For Python, the following headers exist:
- std_complex.i
- std_deque.i
- std_list.i
- std_map.i
- std_string.i
- std_vector.i
In Python, a std::map
can be used like a dict,
a std::string
like a str,
a std::vector
like a list,
etc.
The following listing shows how I used the std_map.i and std_string.i files to declare a class that derives from std::map<std::string, std::string>
:
%include "std_map.i"
%include "std_string.i"
namespace std
{
%template(stdAttribList) map<std::string, std::string>;
}
namespace mfg
{
class AttribList : public std::map<std::string, std::string>
{
public:
AttribList();
virtual ~AttribList();
bool Exists(std::string name) const;
void Remove(std::string name);
void Append(const AttribList& rhs);
};
} // namespace mfg
The %template
directive is required.
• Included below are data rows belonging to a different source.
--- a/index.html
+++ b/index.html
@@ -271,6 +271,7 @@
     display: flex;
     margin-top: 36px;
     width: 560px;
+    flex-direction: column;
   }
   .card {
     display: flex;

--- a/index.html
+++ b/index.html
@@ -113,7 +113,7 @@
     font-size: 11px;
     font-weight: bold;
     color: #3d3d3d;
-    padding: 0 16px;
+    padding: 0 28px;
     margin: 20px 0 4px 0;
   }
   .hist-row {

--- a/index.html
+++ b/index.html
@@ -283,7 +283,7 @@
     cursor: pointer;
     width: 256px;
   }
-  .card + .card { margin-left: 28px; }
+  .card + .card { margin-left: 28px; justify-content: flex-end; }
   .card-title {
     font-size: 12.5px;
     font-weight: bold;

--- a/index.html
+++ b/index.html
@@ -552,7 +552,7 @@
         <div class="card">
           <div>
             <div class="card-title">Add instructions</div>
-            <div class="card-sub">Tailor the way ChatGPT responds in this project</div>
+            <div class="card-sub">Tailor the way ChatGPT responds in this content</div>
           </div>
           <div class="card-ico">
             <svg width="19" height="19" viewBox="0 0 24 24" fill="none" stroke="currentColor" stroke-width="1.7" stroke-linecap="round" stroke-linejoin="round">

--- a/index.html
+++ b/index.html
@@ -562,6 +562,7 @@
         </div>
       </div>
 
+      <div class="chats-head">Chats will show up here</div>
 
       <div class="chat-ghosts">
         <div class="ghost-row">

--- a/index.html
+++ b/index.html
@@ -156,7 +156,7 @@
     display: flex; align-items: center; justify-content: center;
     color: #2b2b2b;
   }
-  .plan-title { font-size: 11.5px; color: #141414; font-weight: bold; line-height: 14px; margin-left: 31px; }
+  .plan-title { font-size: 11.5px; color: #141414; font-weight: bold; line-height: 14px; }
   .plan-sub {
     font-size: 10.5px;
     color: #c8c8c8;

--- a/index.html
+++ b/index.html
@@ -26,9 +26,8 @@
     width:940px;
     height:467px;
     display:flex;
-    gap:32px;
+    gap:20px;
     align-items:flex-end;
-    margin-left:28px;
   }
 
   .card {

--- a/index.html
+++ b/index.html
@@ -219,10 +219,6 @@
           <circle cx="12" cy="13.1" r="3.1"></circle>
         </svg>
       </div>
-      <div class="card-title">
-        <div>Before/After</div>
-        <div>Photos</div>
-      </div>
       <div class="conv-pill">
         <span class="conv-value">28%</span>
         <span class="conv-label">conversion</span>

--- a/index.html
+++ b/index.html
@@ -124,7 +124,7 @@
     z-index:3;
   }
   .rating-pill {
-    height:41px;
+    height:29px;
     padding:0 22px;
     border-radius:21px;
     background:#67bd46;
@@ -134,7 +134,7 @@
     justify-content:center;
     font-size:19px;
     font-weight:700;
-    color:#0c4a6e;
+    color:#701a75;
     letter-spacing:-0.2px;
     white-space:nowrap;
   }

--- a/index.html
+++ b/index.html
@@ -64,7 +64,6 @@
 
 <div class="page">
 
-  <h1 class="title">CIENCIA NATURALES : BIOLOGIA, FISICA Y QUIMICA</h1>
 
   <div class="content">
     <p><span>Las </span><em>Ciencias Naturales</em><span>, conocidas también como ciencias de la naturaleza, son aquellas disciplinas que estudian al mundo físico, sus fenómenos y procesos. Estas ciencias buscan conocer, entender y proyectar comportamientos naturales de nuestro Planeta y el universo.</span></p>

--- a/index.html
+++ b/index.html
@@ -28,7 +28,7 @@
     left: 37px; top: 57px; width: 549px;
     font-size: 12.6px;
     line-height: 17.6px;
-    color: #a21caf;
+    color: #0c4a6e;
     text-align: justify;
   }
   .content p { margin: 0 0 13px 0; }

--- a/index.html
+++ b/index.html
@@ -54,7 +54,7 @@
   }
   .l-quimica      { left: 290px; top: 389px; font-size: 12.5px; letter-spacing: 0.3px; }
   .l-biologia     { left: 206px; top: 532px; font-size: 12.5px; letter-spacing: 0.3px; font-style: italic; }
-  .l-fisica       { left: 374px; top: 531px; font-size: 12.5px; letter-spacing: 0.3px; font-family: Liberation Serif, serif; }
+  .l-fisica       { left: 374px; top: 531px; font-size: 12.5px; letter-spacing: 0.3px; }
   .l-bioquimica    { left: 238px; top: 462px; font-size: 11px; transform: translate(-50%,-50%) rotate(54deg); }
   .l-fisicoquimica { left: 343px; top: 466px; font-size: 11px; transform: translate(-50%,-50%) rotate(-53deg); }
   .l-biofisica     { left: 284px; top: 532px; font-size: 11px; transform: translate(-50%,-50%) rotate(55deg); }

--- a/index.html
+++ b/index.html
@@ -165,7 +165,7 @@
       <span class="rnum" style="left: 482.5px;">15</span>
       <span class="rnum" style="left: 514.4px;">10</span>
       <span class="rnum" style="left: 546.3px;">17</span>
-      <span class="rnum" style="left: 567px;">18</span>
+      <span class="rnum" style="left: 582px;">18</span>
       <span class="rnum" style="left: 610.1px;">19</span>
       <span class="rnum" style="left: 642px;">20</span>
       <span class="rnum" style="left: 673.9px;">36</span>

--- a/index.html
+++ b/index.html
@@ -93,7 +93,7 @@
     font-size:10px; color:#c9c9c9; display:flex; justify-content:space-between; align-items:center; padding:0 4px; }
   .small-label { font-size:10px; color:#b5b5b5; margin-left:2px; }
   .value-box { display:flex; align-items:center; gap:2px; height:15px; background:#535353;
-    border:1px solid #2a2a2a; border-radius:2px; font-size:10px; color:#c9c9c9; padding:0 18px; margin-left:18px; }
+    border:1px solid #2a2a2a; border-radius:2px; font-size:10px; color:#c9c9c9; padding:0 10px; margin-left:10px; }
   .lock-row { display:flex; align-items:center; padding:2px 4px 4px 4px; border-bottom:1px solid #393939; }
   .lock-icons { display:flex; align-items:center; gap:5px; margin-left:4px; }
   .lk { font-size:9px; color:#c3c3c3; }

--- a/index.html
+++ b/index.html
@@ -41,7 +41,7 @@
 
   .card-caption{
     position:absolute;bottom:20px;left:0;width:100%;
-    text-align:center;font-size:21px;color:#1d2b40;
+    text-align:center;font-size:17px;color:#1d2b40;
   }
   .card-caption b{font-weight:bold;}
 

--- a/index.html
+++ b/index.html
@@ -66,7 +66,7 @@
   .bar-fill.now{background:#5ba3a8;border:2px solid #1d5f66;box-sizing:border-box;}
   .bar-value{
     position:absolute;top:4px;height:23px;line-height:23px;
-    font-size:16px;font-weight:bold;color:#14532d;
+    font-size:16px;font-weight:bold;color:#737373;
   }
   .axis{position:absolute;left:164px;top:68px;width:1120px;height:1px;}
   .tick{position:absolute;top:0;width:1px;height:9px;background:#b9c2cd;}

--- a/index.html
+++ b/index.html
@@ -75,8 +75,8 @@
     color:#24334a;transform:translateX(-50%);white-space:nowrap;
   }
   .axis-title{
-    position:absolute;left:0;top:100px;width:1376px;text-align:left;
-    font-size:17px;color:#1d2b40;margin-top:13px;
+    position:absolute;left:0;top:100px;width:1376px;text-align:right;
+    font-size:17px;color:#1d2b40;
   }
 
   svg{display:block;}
SWIG does not generate a wrapper when it encounters the base class specification. The class stdAttribList
behaves like the built-in type dict
in most respects. AttribList
inherits this behavior. For example, you can write:
>>> al = pymfg.AttribList()
>>> print al.keys()
>>> al["color"] = "red"
>>> for a in al:
>>> print a
The Problem With Pointers To Pointers
I did encounter some problems with the STL containers though. Most notably, SWIG refused to generate valid code for a list of pointers. For example, the following snippet resulted in wrapper code that didn’t compile (using SWIG 3.1.19):
%include "std_list.i"
namespace std
{
%template(stdNodeList) list<mfg::Node*>;
}
namespace mfg;
{
class NodeList : public std::list<mfg::Node*>
{
...
};
}
The problem could be solved by declaring a typedef for mfg::Node*
.
%{
typedef mfg::Node* PNode; // copied to wrapper code
%}
%include "std_list.i"
namespace std
{
%template(stdNodeList) list<PNode>;
}
namespace mfg;
{
class NodeList : public std::list<PNode>
{
...
};
}
This compiles and yields the correct results, in as far as SWIG knows that PNode
is an alias for mfg::Node*
. However, there is yet another problem. When you iterate through the elements of the list, for example by using a for
loop, you actually get pointers to the contained objects. This is fine for lists of objects, because SWIG treats objects and pointers the same. But a pointer to a pointer is not the same as a pointer. What you get when printing the elements is this:
'_980e9201_p_p_mfg__Node'
What we want is this:
<C Node instance at _b00e9201_p_mfg__Node>
In C++, you could simply dereference the pointer and be happy. In Python, this is not possible. What I did was to write a function for dereferencing various pointers directly in the .i file. Various overloads of this function can be declared in various places. SWIG knows how to handle this.
%inline %{
mfg::Node* deref(mfg::Node** x) {
return *x;
}
%}
In Python, the for
loop looks a bit ugly now, but it does the job:
nl = g.GetNodeList()
for pn in nl:
n = pymfg.deref(pn)
# n contains a Node
PNode*
that bears no relation to mfg::Node**
. As I said, I gave up.
The namespace only seems to have complicated matters. You might well be able to get this to work in some other constellation. If you do, please let me know how you did it!
Conclusion
C++ and Python are both great programming languages, each having its own set of benefits and shortcomings. One of the strengths of Python is its ease of use. Though, due to its interpreted nature, Python code will never be able to match the runtime performance of C++. Most of the time, this does not matter. Yet sometimes it does…
This is just one of the situations when you might wish to make a C++ library available to your Python applications. SWIG is an amazing tool that makes this a trivial task. SWIG will give you excellent results in a matter of hours, but there’s also a wealth of advanced features that this article hasn’t even touched upon.